Avec La jarre d’or, l’auteur martiniquais signe son 16e roman en langue française ou créole. On y retrouve cette « populace », qui lui est chère et qu’il s’attache, depuis qu’il est entré en littérature, à raconter. Il y a du Zola, du Céline et du griot chez Confiant. Du Zola parce qu’il donne dans ce réalisme social qui a fait considérer, du temps de son vivant, Emile Zola comme un écrivain sale, appesanti sur la misère… Du Céline, parce que, outre ses véhémentes sorties provocatrices, sa langue, son écriture sont une sorte de marée déferlante… Et puis du griot, car ce qui nourrit la verve de l’auteur, ce sont ces raconteries dites pour réveiller la cour… Yé Krik ! Avec ce nouveau roman, Confiant s’intéresse au mythe de la jarre d’or.
«Aux Antilles, au temps de l’esclavage, les riches planteurs Békés craignant des révoltes nègres enterraient leur fortune (argenterie, bijoux, louis d’or) dans des jarres dans un lieu tenu secret. L’esclave qui avait creusé le trou était aussitôt exécuté et enterré à côté du trésor dont il devenait le gardien. On retrouvait parfois ces jarres des décennies plus tard. Dans les années 1950-60, le bruit courut dans les veillées mortuaires du Nord de la Martinique qu’une de ces jarres contenait des livres, parmi lesquels un mystérieux Traité des quatre-vingt dix pouvoir des morts. Le posséder garantissait la vie éternelle… » Mais cette légende reste avant tout un prétexte à l’auteur, comme la Martinique an tan Robert dans Le nègre et l’Amiral (Grasset-Flasquelle 1988), la Révolution dans L’archet du colonel (Mercure de France 1998) ou l’immeuble de trois sœurs békées des Terres-Sainvilles dans L’hôtel du bon plaisir (Mercure de France, 2010) pour s’emparer du destin de ses personnages… On y retrouve des figures familières connues ou croisées déjà dans l’œuvre de Confiant.

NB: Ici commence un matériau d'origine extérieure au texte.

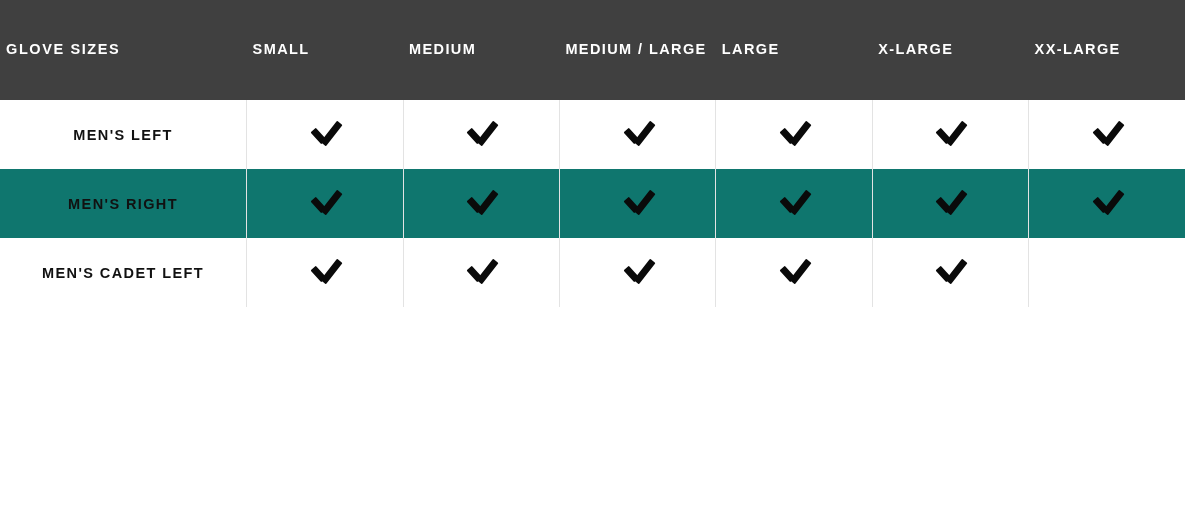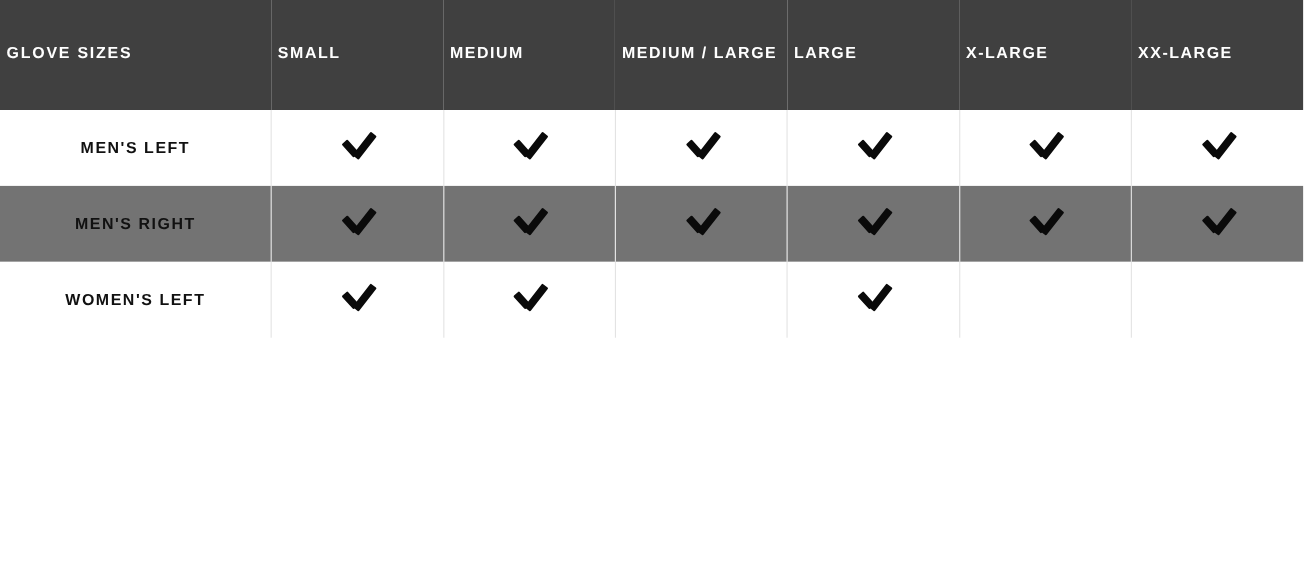--- a/index.html
+++ b/index.html
@@ -36,21 +36,21 @@
     padding: 0 6px;
     line-height: 1.35;
     border: none;
   }
   thead th.label-head {
     letter-spacing: 1.6px;
   }
 
   tbody tr { height: 69px; }
   tbody tr.odd  td { background: #ffffff; }
-  tbody tr.even td { background: #737373; }
+  tbody tr.even td { background: #0f766e; }
 
   tbody td {
     border: none;
     text-align: center;
     vertical-align: middle;
     padding: 16px;
   }
   tbody td.row-label {
     color: #111111;
     font-size: 14.5px;
@@ -134,23 +134,23 @@
       <tr class="even">
         <td class="row-label">MEN'S RIGHT</td>
         <td class="cell"><span class="check"></span></td>
         <td class="cell"><span class="check"></span></td>
         <td class="cell"><span class="check"></span></td>
         <td class="cell"><span class="check"></span></td>
         <td class="cell"><span class="check"></span></td>
         <td class="cell"><span class="check"></span></td>
       </tr>
       <tr class="odd">
-        <td class="row-label">WOMEN'S LEFT</td>
+        <td class="row-label">MEN'S CADET LEFT</td>
         <td class="cell"><span class="check"></span></td>
         <td class="cell"><span class="check"></span></td>
-        <td class="cell-empty"></td>
         <td class="cell"><span class="check"></span></td>
-        <td class="cell-empty"></td>
+        <td class="cell"><span class="check"></span></td>
+        <td class="cell"><span class="check"></span></td>
         <td class="cell-empty"></td>
       </tr>
     </tbody>
   </table>
 </div>
 
 </body></html>

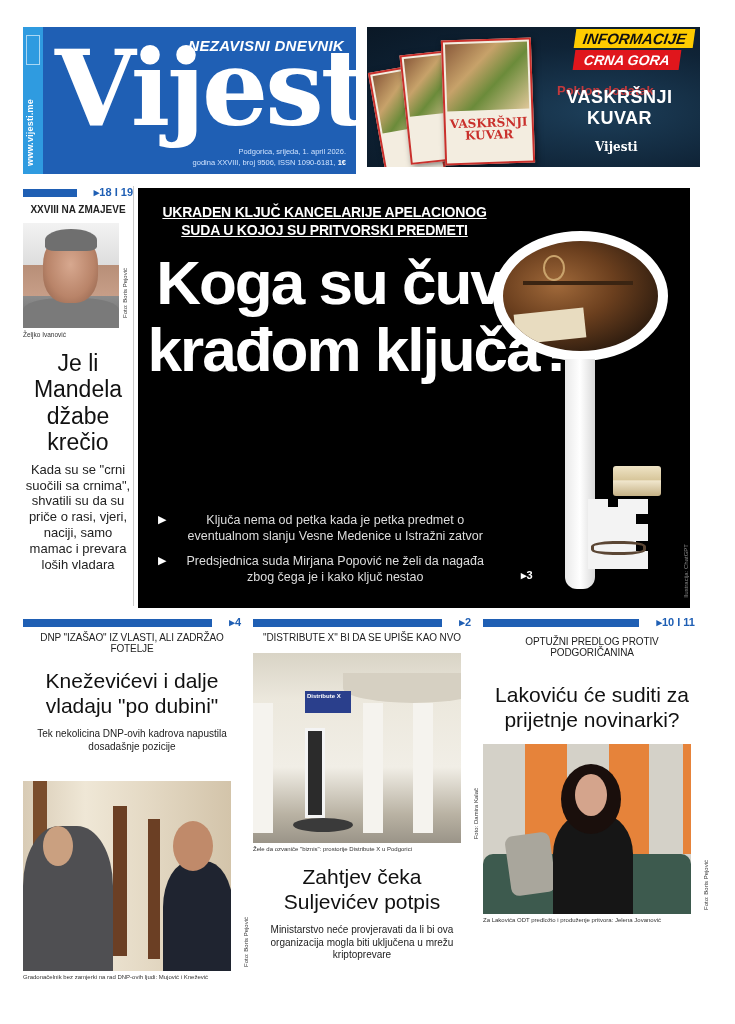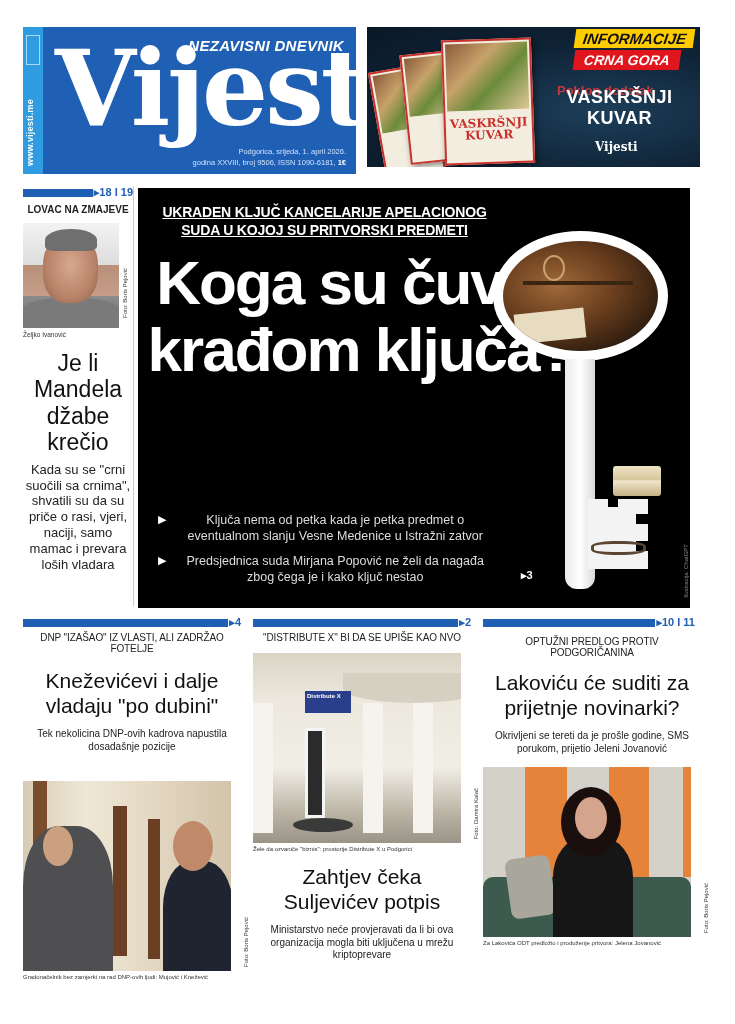--- a/index.html
+++ b/index.html
@@ -28,21 +28,21 @@
   .promo .b3 .title { font-size: 12px; bottom: 20px; }
   .promo .badge1 { position: absolute; right: 6px; top: 2px; background: #ffcc00; color: #111; font-weight: bold; font-style: italic; font-size: 15px; padding: 1px 8px; transform: skewX(-8deg); }
   .promo .badge2 { position: absolute; right: 20px; top: 23px; background: #e0161c; color: #fff; font-weight: bold; font-style: italic; font-size: 14px; padding: 2px 10px; transform: skewX(-8deg); }
   .promo .gift { position: absolute; left: 190px; top: 56px; color: #e23a3a; font-size: 13px; font-weight: bold; opacity: 0.85; }
   .promo .headline { position: absolute; left: 180px; top: 60px; width: 145px; text-align: center; color: #fff; font-weight: bold; font-size: 18px; line-height: 1.15; letter-spacing: 0.5px; }
   .promo .brand { position: absolute; left: 228px; top: 113px; color: #fff; font-family: "DejaVu Serif", serif; font-weight: bold; font-size: 12px; }
 
   
   .secbar { position: absolute; height: 9px; display: flex; align-items: center; }
   .secbar .bar { flex: 1; height: 8px; background: #1f5fb4; }
-  .secbar .pg { color: #1f5fb4; font-weight: bold; font-size: 11px; padding-left: 1px; white-space: nowrap; }
+  .secbar .pg { color: #1f5fb4; font-weight: bold; font-size: 11px; padding-left: 17px; white-space: nowrap; }
 
   
   .left-col { position: absolute; left: 23px; top: 186px; width: 110px; }
   .left-col .kicker { margin-top: 18px; text-align: center; font-size: 10px; font-weight: bold; color: #222; }
   .left-col .photo { margin-top: 8px; width: 96px; height: 105px; background: linear-gradient(180deg, #f2f2f2 0%, #ddd 40%, #b88f78 40%, #c79e88 70%, #8b8b8b 70%, #6e6e6e 100%); position: relative; overflow: hidden; }
   .left-col .photo .face { position: absolute; left: 20px; top: 10px; width: 55px; height: 70px; border-radius: 45% 45% 40% 40%; background: radial-gradient(ellipse at 50% 45%, #d7a88f 0%, #b98469 60%, #8c5e48 100%); }
   .left-col .photo .hair { position: absolute; left: 22px; top: 6px; width: 52px; height: 22px; border-radius: 50% 50% 20% 20%; background: #6f6f6f; }
   .left-col .photo .suit { position: absolute; left: 0; bottom: 0; width: 100%; height: 30px; background: #7a7a7a; border-radius: 40% 40% 0 0; }
   .left-col .credit-v { position: absolute; left: 99px; top: 82px; writing-mode: vertical-rl; transform: rotate(180deg); font-size: 6px; color: #333; }
   .left-col .caption { margin-top: 3px; font-size: 6.5px; color: #333; }
@@ -99,21 +99,21 @@
   .s2 .photo { margin-top: 10px; width: 208px; height: 190px; background: linear-gradient(180deg, #d9d4c6 0%, #ece8dd 25%, #f1eee6 60%, #b9b2a3 85%, #9a9488 100%); position: relative; overflow: hidden; }
   .s2 .photo .arch { position: absolute; left: 90px; top: 20px; width: 140px; height: 30px; background: #d6d0c2; border-radius: 0 0 50% 50%; }
   .s2 .photo .sign { position: absolute; left: 52px; top: 38px; width: 46px; height: 22px; background: #2a3f8c; color: #fff; font-size: 6px; font-weight: bold; padding: 2px; }
   .s2 .photo .door { position: absolute; left: 52px; top: 75px; width: 20px; height: 90px; background: #2b2b2b; border: 3px solid #f4f4f4; }
   .s2 .photo .pillar { position: absolute; top: 50px; width: 20px; height: 130px; background: #f5f3ee; }
   .s2 .photo .mat { position: absolute; left: 40px; top: 165px; width: 60px; height: 14px; border-radius: 50%; background: #3a3a3a; }
   .s2 .headline { margin-top: 12px; }
   .s2 .dek { margin-top: 10px; }
 
   .s3 { left: 483px; }
-  .s3 .headline { margin-top: 12px; }
+  .s3 .headline { margin-top: 24px; }
   .s3 .dek { margin-top: 10px; }
   .s3 .photo { margin-top: 12px; width: 208px; height: 170px; background: #d4d1c8; position: relative; overflow: hidden; }
   .s3 .photo .stripe { position: absolute; top: 0; height: 110px; background: #e6833a; }
   .s3 .photo .sofa { position: absolute; left: 0; top: 110px; width: 100%; height: 60px; background: #3d5a4e; border-radius: 10px 10px 0 0; }
   .s3 .photo .pillow { position: absolute; left: 25px; top: 90px; width: 45px; height: 60px; background: #a9a69c; border-radius: 8px; transform: rotate(-8deg); }
   .s3 .photo .woman { position: absolute; left: 70px; top: 70px; width: 80px; height: 100px; background: #161616; border-radius: 40% 40% 0 0; }
   .s3 .photo .hair { position: absolute; left: 78px; top: 20px; width: 60px; height: 70px; background: #1a0f0c; border-radius: 50%; }
   .s3 .photo .face { position: absolute; left: 92px; top: 30px; width: 32px; height: 42px; background: #d4a48c; border-radius: 50%; }
 </style>
 </head>
@@ -145,21 +145,21 @@
   <div class="gift">Poklon dodatak</div>
   <div class="headline">VASKRŠNJI KUVAR</div>
   <div class="brand">Vijesti</div>
 </div>
 
 <div class="secbar" style="left:23px; top:188px; width:110px;">
   <div class="bar"></div>
   <span class="pg"><span>▸</span><span>18 I 19</span></span>
 </div>
 <div class="left-col">
-  <div class="kicker">LOVAC NA ZMAJEVE</div>
+  <div class="kicker">XXVIII NA ZMAJEVE</div>
   <div class="photo">
     <div class="suit"></div>
       <div class="face"></div>
       <div class="hair"></div>
   </div>
   <div class="credit-v">Foto: Boris Pejović</div>
   <div class="caption">Željko Ivanović</div>
   <div class="headline">Je li Mandela džabe krečio</div>
   <div class="dek">Kada su se "crni suočili sa crnima", shvatili su da su priče o rasi, vjeri, naciji, samo mamac i prevara loših vladara</div>
 </div>
@@ -243,21 +243,20 @@
   <div class="dek">Ministarstvo neće provjeravati da li bi ova organizacija mogla biti uključena u mrežu kriptoprevare</div>
 </div>
 
 <div class="secbar" style="left:483px; top:618px; width:212px;">
   <div class="bar"></div>
   <span class="pg"><span>▸</span><span>10 I 11</span></span>
 </div>
 <div class="story s3">
   <div class="kicker" style="margin-top:20px">OPTUŽNI PREDLOG PROTIV PODGORIČANINA</div>
   <div class="headline">Lakoviću će suditi za prijetnje novinarki?</div>
-  <div class="dek">Okrivljeni se tereti da je prošle godine, SMS porukom, prijetio Jeleni Jovanović</div>
   <div class="photo-wrap">
     <div class="photo">
       <div class="stripe" style="left:42px; width:42px;"></div>
       <div class="stripe" style="left:126px; width:40px;"></div>
       <div class="stripe" style="left:200px; width:8px;"></div>
       <div class="sofa"></div>
       <div class="pillow"></div>
       <div class="woman"></div>
       <div class="hair"></div>
       <div class="face"></div>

Ainsi, il y a Augustin Valbon, l’écrivain raté (une réplique d’Amédée Mauville du Nègre et l’Amiral ?)
Lisette, danseuse vedette du Tango-bar, le sorcier Grand Z’Ongles, le fier-à-bras Bec-en-or… Valbon qui incarne le héros, vit aux Terres-Sainvilles (lieu de prédilection de l’auteur) et fréquente aussi le quartier de la mulatraille de l’En-Ville où il côtoie une sorte de Bohème tropicale, poètes romantiques, symbolistes ou parnassiens qui cuvent leur rhum et leur ennui au premier étage de l’hôtel Impératrice… C’est bien sûr Valbon qui découvrira la jarre… « Cette découverte est-elle bien réelle : s’agit-il d’un miracle ou d’une diablerie ? » interroge la note de présentation de l’éditeur qui parle d’une « aventure initiatique » et de « méditation sur la mort ». « La jarre d’or, poursuit l’éditeur, est aussi une réflexion sur le mystère de l’écriture et la condition de l’écrivain dans une culture dominée par l’oralité. » Une constante chez Confiant.